Why You Should Visit: Boyd Lake is the star of this state park. There’s no doubt that people come here from all over Colorado and beyond to enjoy the cool refreshing waters of Boyd Lake.

Birds in the sand along Boyd Lake State Park in Colorado.
Birds along the shoreline of Boyd Lake in Colorado.

7. Amicalola Falls State Park, Georgia

About: Amicalola Falls State Park in Georgia is located a mere eight miles from the world-renowned Appalachian Trail and encompasses over 800 acres of wilderness. Home to Amicalola Falls, a 729-foot waterfall, along with the Amicalola Falls Lodge, this state park has stunning nature and exquisite resort-style amenities.

Amenities: A few resort-style amenities include a zipline, an archery field, guided hikes, and upscale dining. There are plenty of RV sites with hookups and onsite laundry, along with tent camping, rustic camping, and lodge rooms. All the amenities are at Amicalola Falls State Park. 
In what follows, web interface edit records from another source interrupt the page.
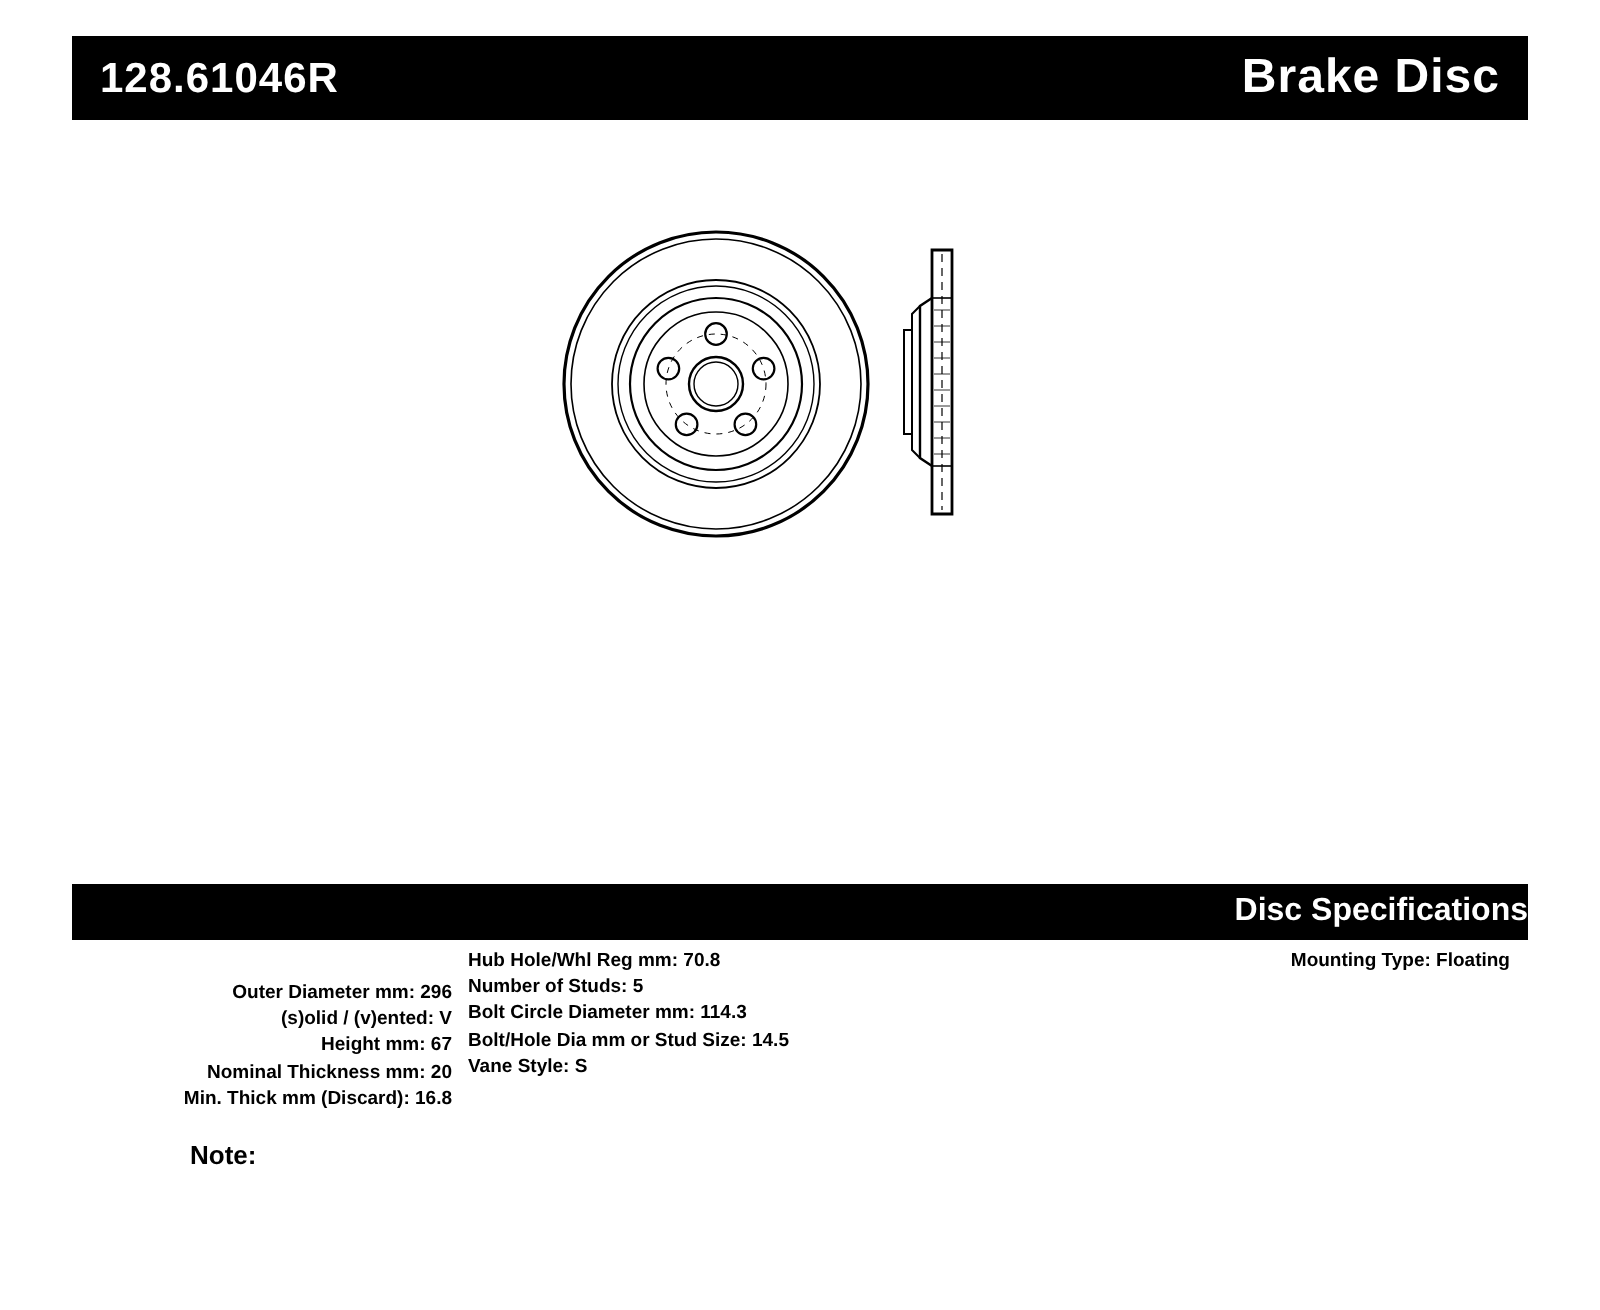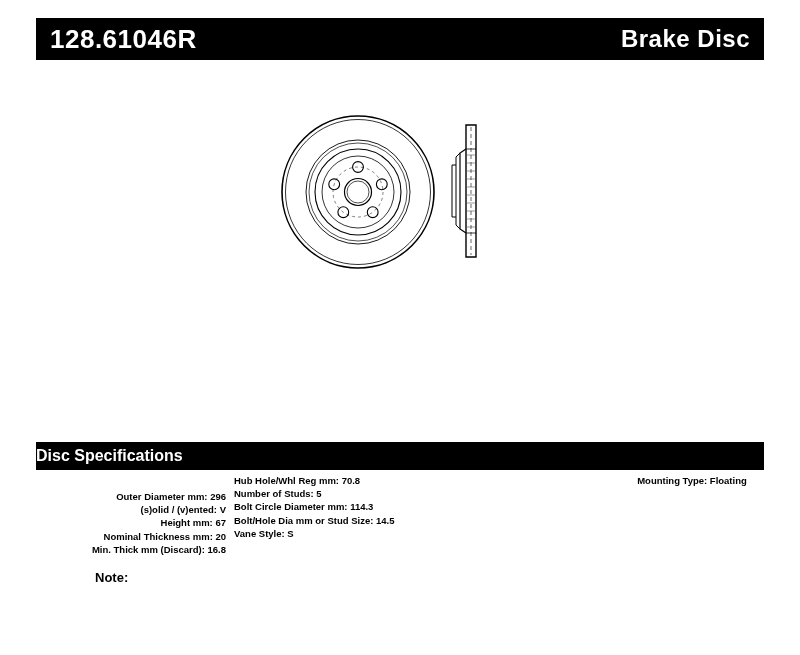--- a/index.html
+++ b/index.html
@@ -39,7 +39,7 @@
   }
   .header-part-number {
     color: #ffffff;
-    font-size: 26px;
+    font-size: 21px;
     font-weight: bold;
     letter-spacing: 0.5px;
     line-height: 1;

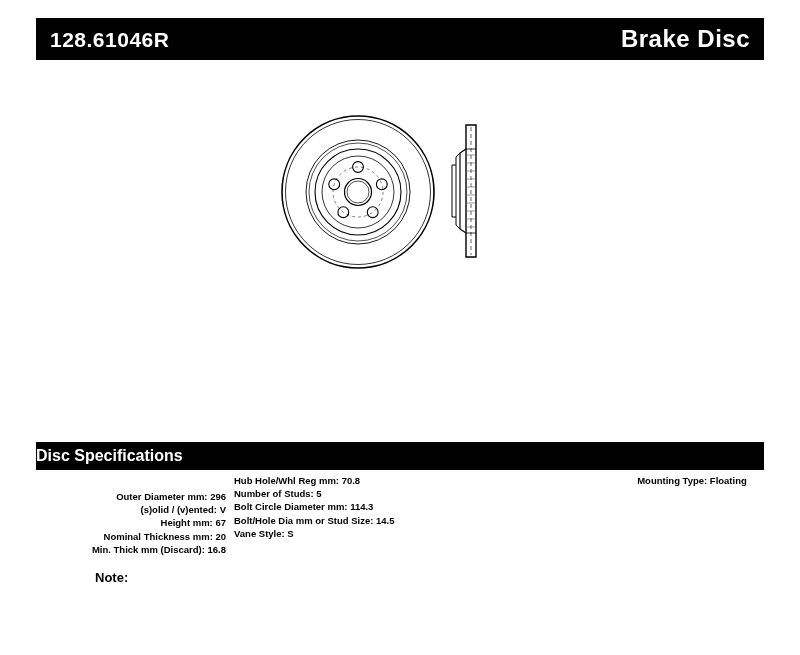--- a/index.html
+++ b/index.html
@@ -71,7 +71,7 @@
     background: #000000;
     display: flex;
     align-items: center;
-    justify-content: flex-start;
+    justify-content: flex-end;
     box-sizing: border-box;
   }
   .spec-bar-title {

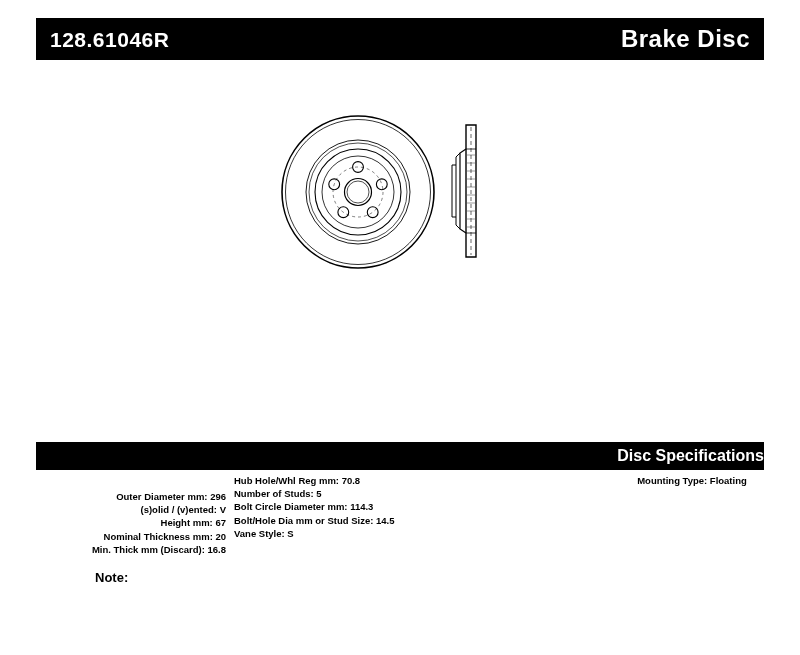--- a/index.html
+++ b/index.html
@@ -108,10 +108,10 @@
     text-align: left;
   }
   .col-right {
-    left: 530px;
+    left: 501px;
     top: 0px;
     width: 218px;
-    text-align: center;
+    text-align: right;
   }
   .col-right .row { padding-left: 34px; }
Why You Should Visit: It’s those amenities that match up with the beauty of nature here that provide the many reasons to visit this stunning state park.

Views from along a hiking trail overlooking the mountains in Amicalola Falls State Park.
Views from hiking through the mountains in Amicalola Falls.

Check Out One of These Underrated State Parks

From the west coast to the south and every terrain in between, these seven state parks offer the perfect respite from the go, go, go of our daily lives. Whether you’ve chosen the swim beach at Boyd Lake State Park in Colorado or the rock climbing adventures at Smith Rock State Park in Oregon, you’ve chosen exactly what you need to re-energize.

Others may view these parks as underrated, but you? You know differently. These state parks are some of the best in the nation.

When you check out these underrated parks?